REQUIREMENT = Could you say how many lines in the records include "weeks"? Please give the number by itself.
-- EXERCISE MATERIALS follows --
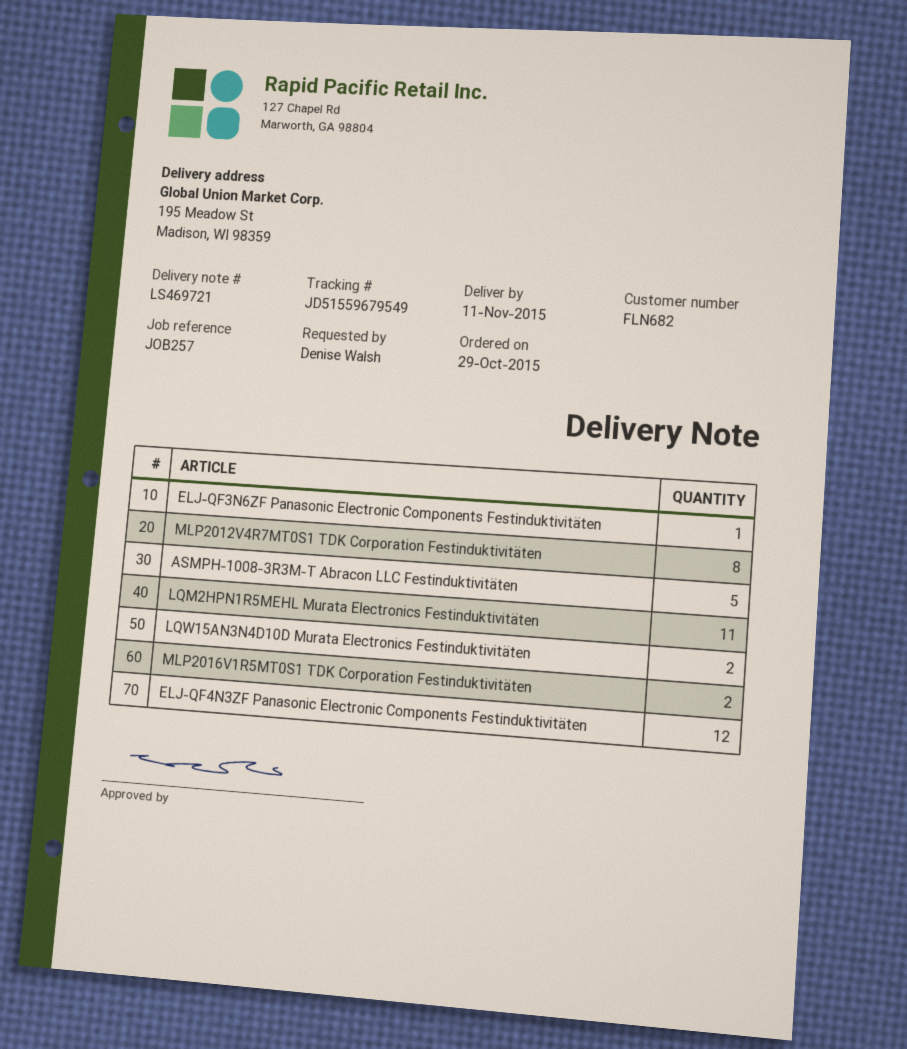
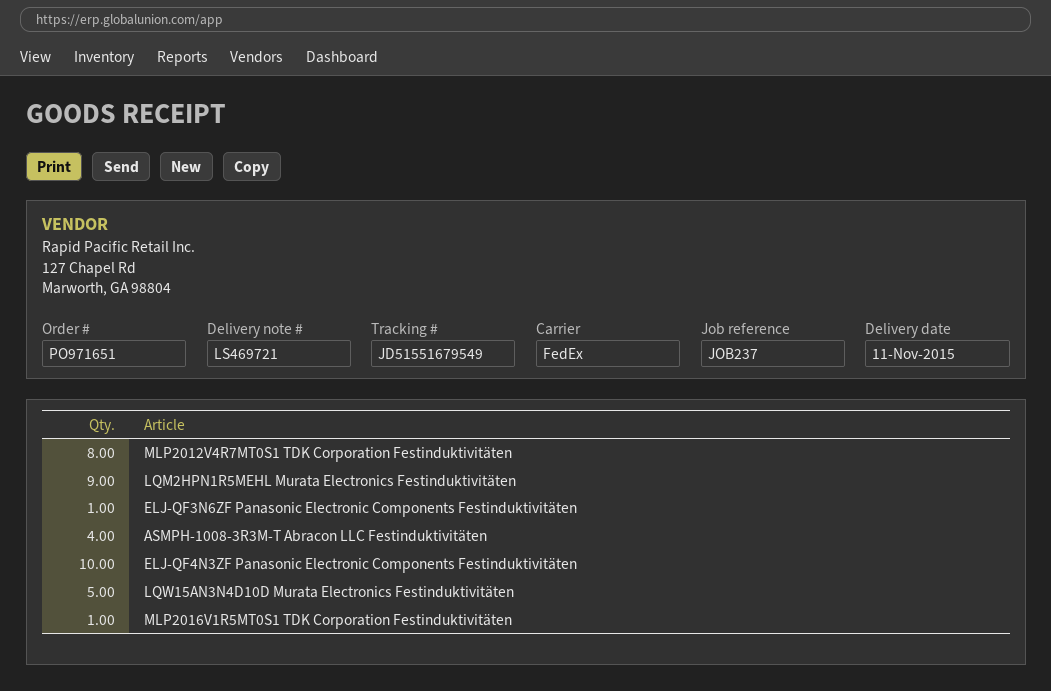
reference: JOB257 -> JOB237
tracking number: JD51559679549 -> JD51551679549
ASMPH-1008-3R3M-T Abracon LLC Festinduktivitäten: 5 -> 4
LQM2HPN1R5MEHL Murata Electronics Festinduktivitäten: 11 -> 9
LQW15AN3N4D10D Murata Electronics Festinduktivitäten: 2 -> 5
MLP2016V1R5MT0S1 TDK Corporation Festinduktivitäten: 2 -> 1
ELJ-QF4N3ZF Panasonic Electronic Components Festinduktivitäten: 12 -> 10

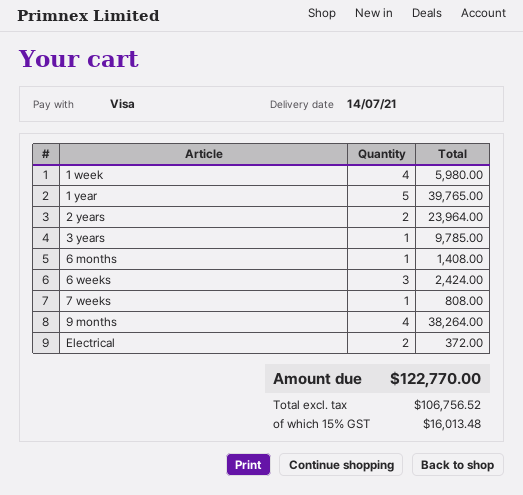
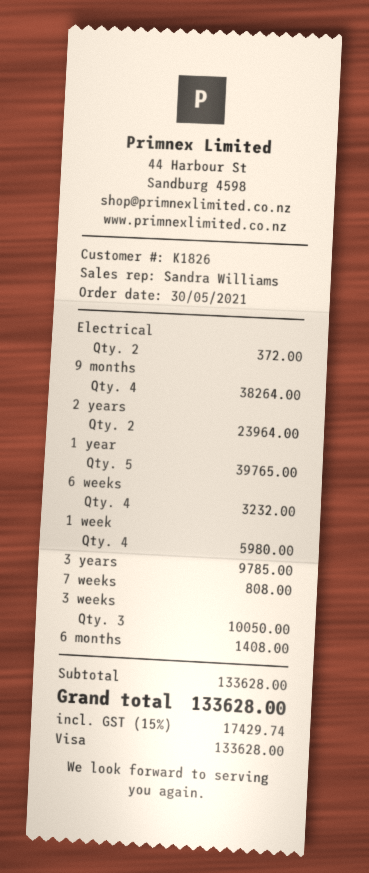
6 weeks: 3 for 2424.00 -> 4 for 3232.00
3 weeks: none -> 3 for 10050.00
tax: 15% = 16013.48 -> 15% = 17429.74
total: 122770.00 -> 133628.00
-- EXERCISE MATERIALS concluded --
EXERCISE RESPONSE = 2